* What needs to be done: Leaving out every picture, copy the lines of the material below exactly, from the line containing "[574,351,607,361] twice ->" through the line containing "[170,382,181,390] at -> [774,96,790,105] in".

* Entries provided:

· · ·

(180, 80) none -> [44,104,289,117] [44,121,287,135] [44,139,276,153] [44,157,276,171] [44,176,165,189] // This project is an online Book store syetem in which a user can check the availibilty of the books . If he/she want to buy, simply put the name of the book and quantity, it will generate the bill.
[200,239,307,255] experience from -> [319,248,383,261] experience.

· · ·

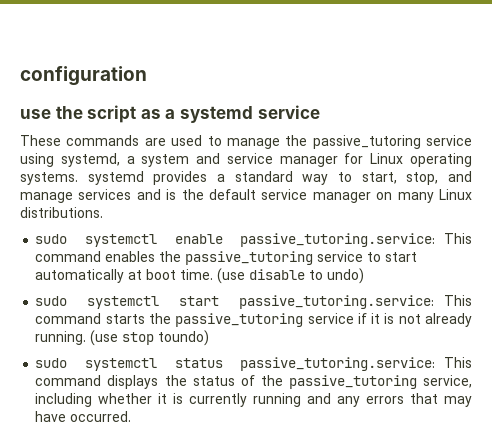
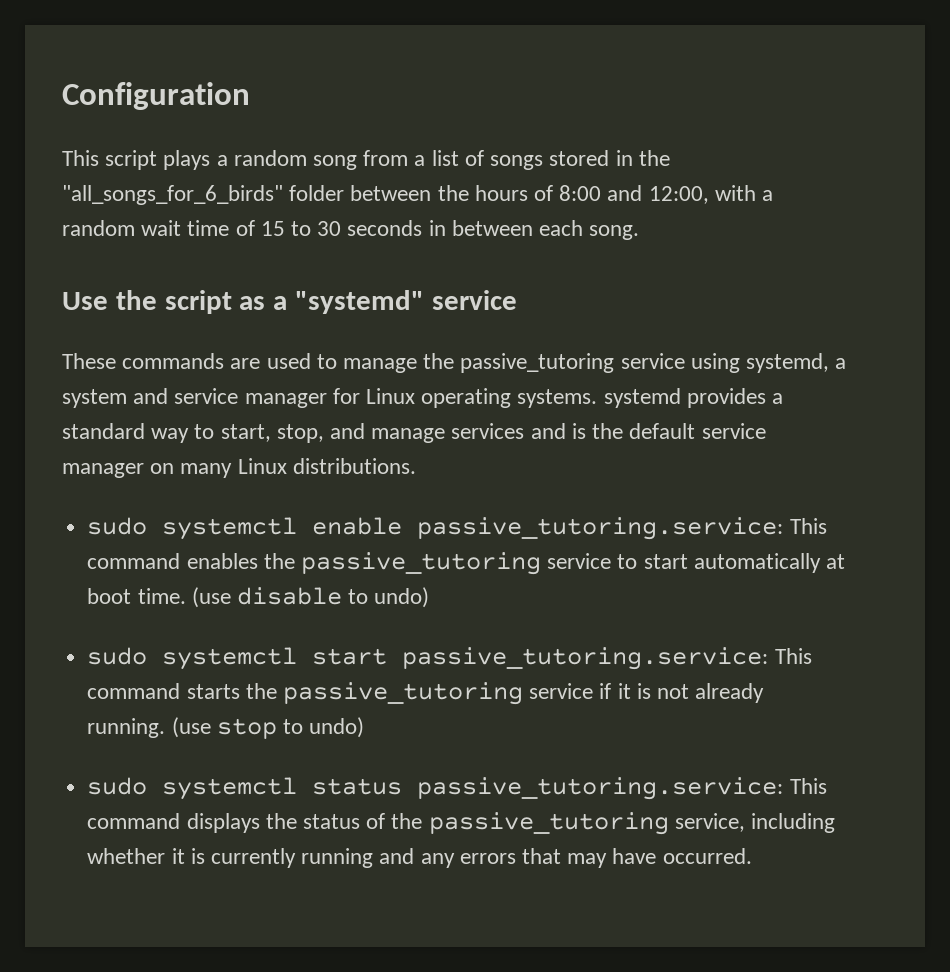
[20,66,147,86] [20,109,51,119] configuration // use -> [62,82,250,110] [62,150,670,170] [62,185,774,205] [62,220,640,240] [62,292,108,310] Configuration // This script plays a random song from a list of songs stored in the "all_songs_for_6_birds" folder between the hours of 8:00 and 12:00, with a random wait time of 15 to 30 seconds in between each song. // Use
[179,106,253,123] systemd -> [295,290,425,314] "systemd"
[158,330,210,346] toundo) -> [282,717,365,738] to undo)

· · ·

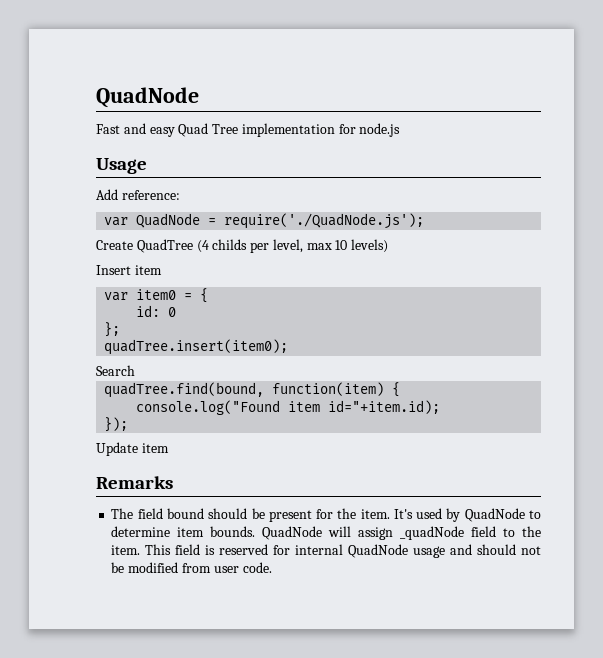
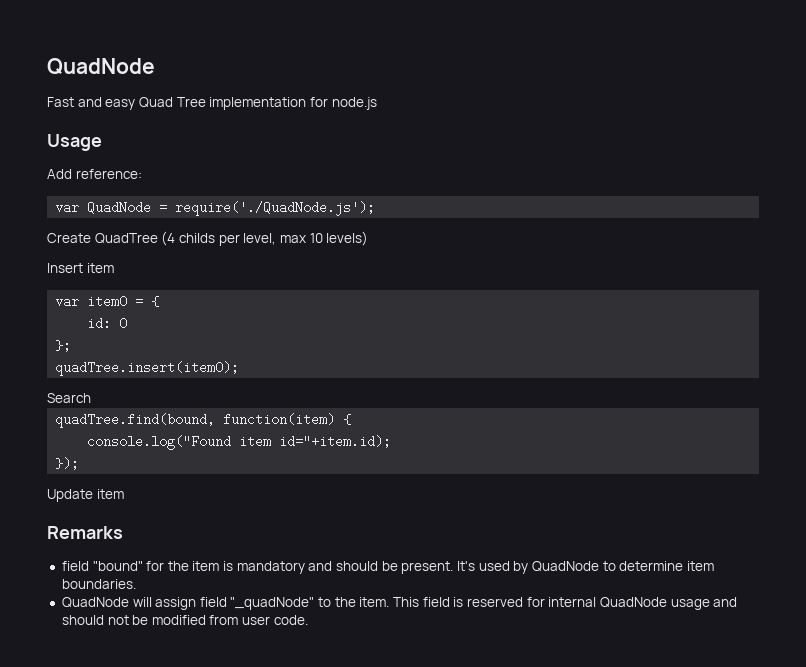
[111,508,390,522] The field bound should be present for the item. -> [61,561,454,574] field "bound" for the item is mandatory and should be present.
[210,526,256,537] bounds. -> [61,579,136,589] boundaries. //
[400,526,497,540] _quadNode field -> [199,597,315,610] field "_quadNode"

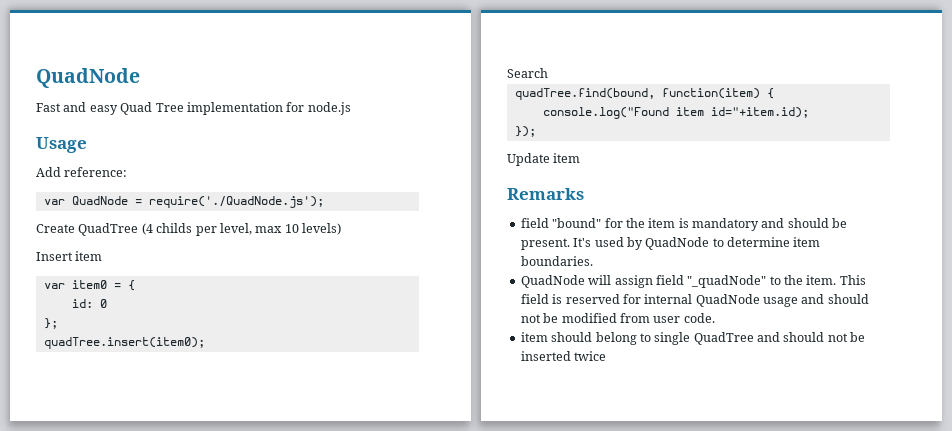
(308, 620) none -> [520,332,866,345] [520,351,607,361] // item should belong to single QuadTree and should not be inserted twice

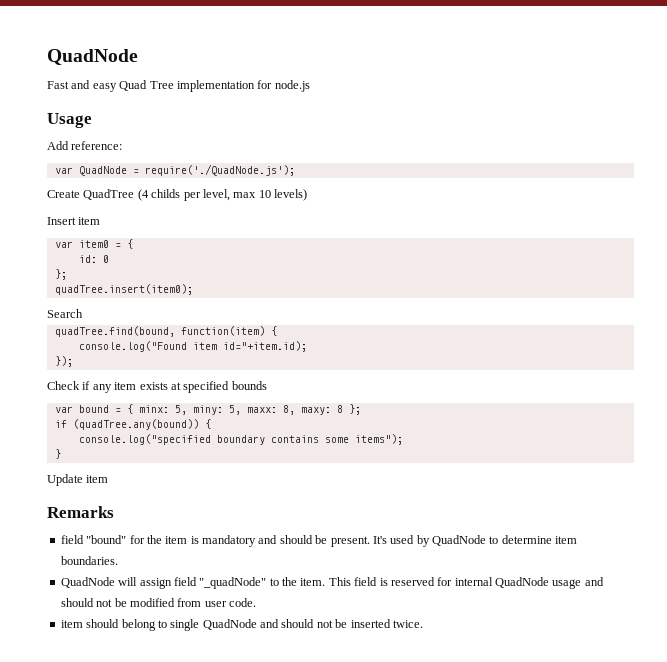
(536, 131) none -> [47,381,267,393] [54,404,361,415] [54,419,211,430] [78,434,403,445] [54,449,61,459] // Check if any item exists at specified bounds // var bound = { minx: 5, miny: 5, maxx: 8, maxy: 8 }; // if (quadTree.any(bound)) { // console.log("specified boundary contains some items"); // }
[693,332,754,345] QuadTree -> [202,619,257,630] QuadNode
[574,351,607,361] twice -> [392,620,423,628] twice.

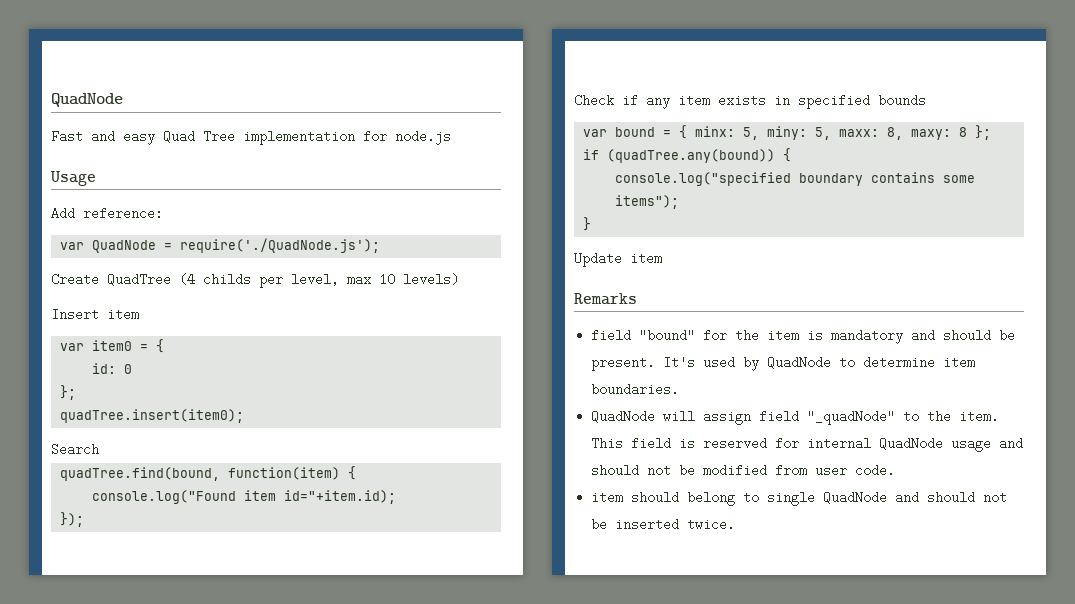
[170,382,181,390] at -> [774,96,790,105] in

· · ·

* Answer:
[574,351,607,361] twice -> [392,620,423,628] twice.

[170,382,181,390] at -> [774,96,790,105] in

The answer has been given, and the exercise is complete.